Notice: context_switch() does NOT return in the normal sense — it switches to a different task's stack. When prev eventually runs again (after another scheduling event), it returns from context_switch() into the next line of __schedule(), then returns up its call stack.

Entry Points to __schedule()

The scheduler is invoked from multiple contexts:

Entry Points:

1. Voluntary sleep/block:
   task calls schedule() or wait_event()
   → schedule()
     → __schedule(SM_NONE)

2. Timer-driven preemption:
   Timer interrupt fires → scheduler_tick() sets TIF_NEED_RESCHED
   Return from interrupt → preempt_schedule_irq()
   → __schedule(SM_PREEMPT)

3. Preemption at preempt_enable():
   lock released → preempt_enable() → preempt_count drops to 0
   if TIF_NEED_RESCHED set → preempt_schedule()
   → __schedule(SM_PREEMPT)

4. Return to user space:
   syscall/interrupt return → check_preempt_pending()
   if TIF_NEED_RESCHED → schedule()

5. Wakeup preemption:
   try_to_wake_up() → ttwu_do_wakeup()
   → check_preempt_curr() sets TIF_NEED_RESCHED on current task
   → preemption occurs at next preempt_enable() or interrupt return

TIF_NEED_RESCHED flag:
  Set by: resched_curr() in CFS tick check, wakeup preemption, RT enqueue
  Cleared by: __schedule() after picking next task
  Checked by: preempt_enable(), interrupt/syscall return path

The TIF_NEED_RESCHED flag (in task_struct's thread_info.flags) is the signal that __schedule() should be called. It is set by various parts of the kernel when they determine a reschedule is needed, and checked at "preemption points" (interrupt returns, preempt_enable).

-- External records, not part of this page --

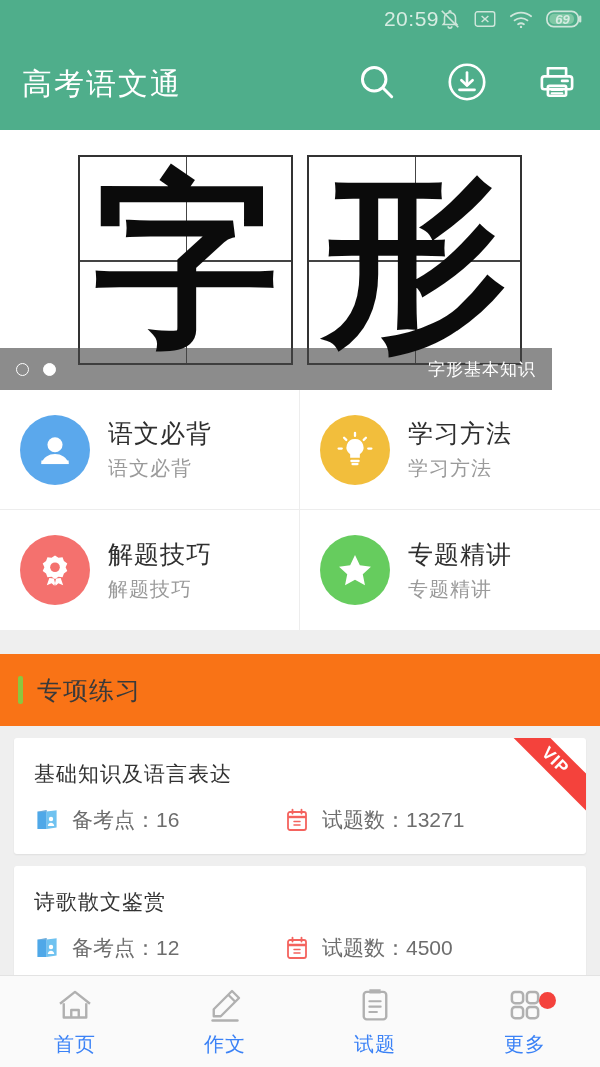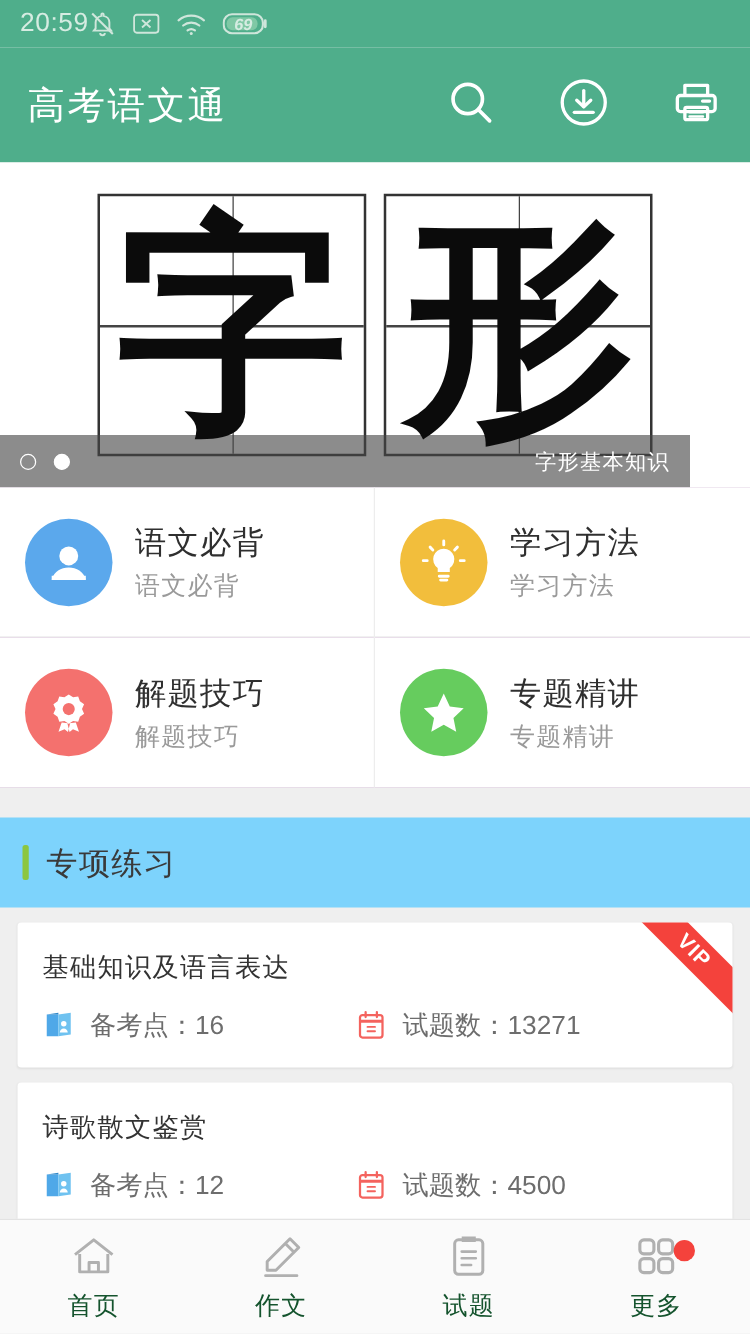"20:59" .statusbar { justify-content: flex-start -> flex-end }
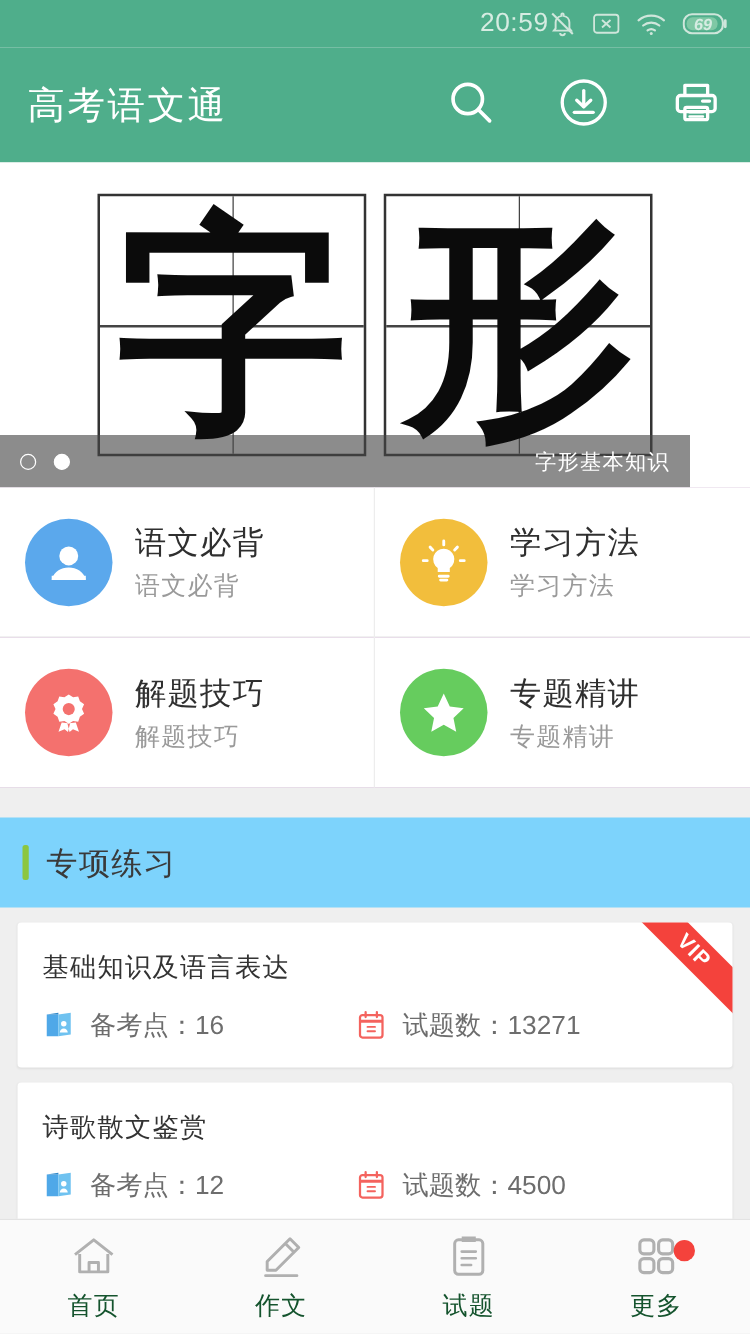"专项练习" .section-head { background: #7dd3fc -> #f97316 }
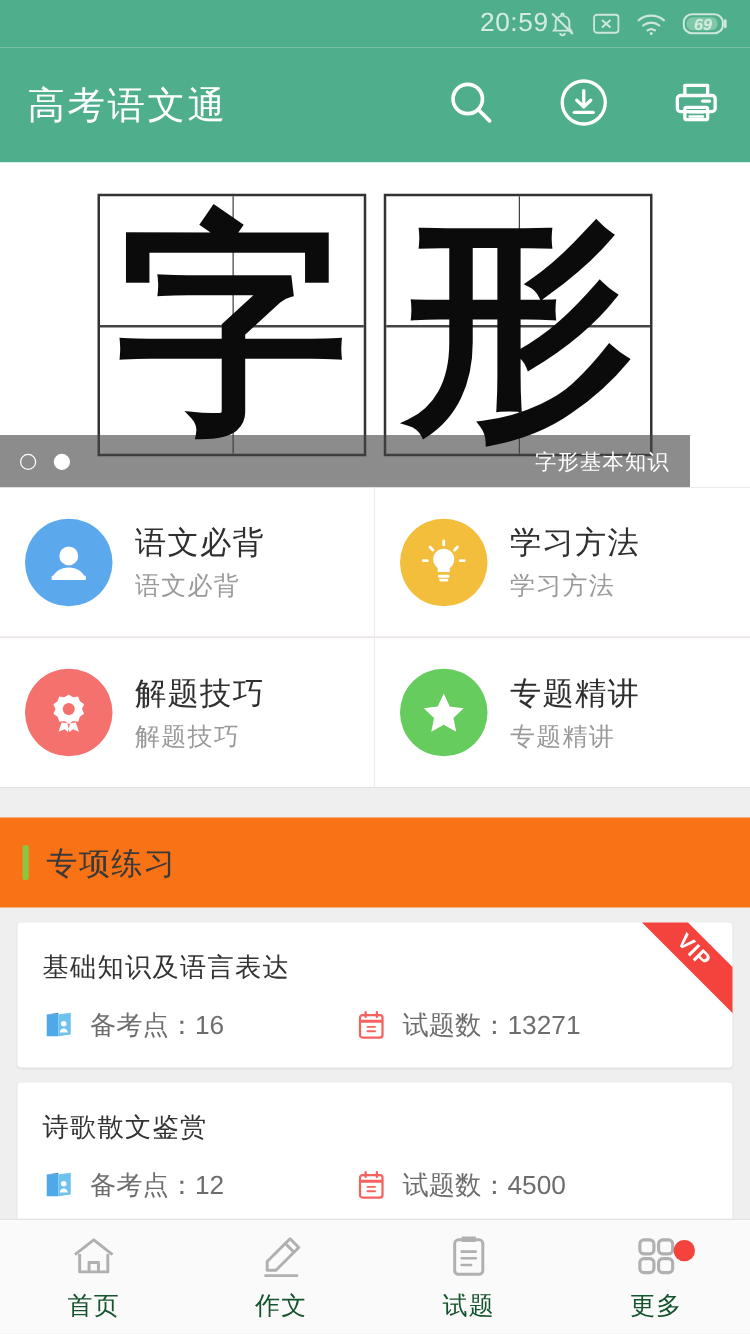"首页" .tab-label { color: #14532d -> #3b82f6 }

pick_next_task(): The Scheduling Decision

pick_next_task() implements the sched_class hierarchy:

static inline struct task_struct *
pick_next_task(struct rq *rq, struct task_struct *prev, struct rq_flags *rf)
{
    /* Fast path: if all tasks are CFS tasks (most common case): */
    if (likely(!sched_class_above(&fair_sched_class, prev->sched_class) &&
               rq->nr_running == rq->cfs.h_nr_running)) {
        p = pick_next_task_fair(rq, prev, rf);
        if (likely(p))
            return p;
        /* else: no CFS tasks, fall through to full class walk */
    }

    /* Full class walk from highest priority: */
    for_each_class(class) {
        p = class->pick_next_task(rq, prev);
        if (p)
            return p;
    }
    /* Always returns idle task if nothing else runnable */
    BUG();  /* should never reach here */
}

The fast path assumes all tasks are CFS (most systems). The slow path walks the class chain:

sched_class chain (highest to lowest priority):
  stop_sched_class  → dl_sched_class → rt_sched_class → fair_sched_class → idle_sched_class

stop_sched_class:  Per-CPU stop task (for migration, CPU hotplug). Priority above deadline.
dl_sched_class:    SCHED_DEADLINE tasks.
rt_sched_class:    SCHED_FIFO and SCHED_RR tasks.
fair_sched_class:  SCHED_NORMAL, SCHED_BATCH (CFS).
idle_sched_class:  The per-CPU idle thread. Always runnable, lowest possible priority.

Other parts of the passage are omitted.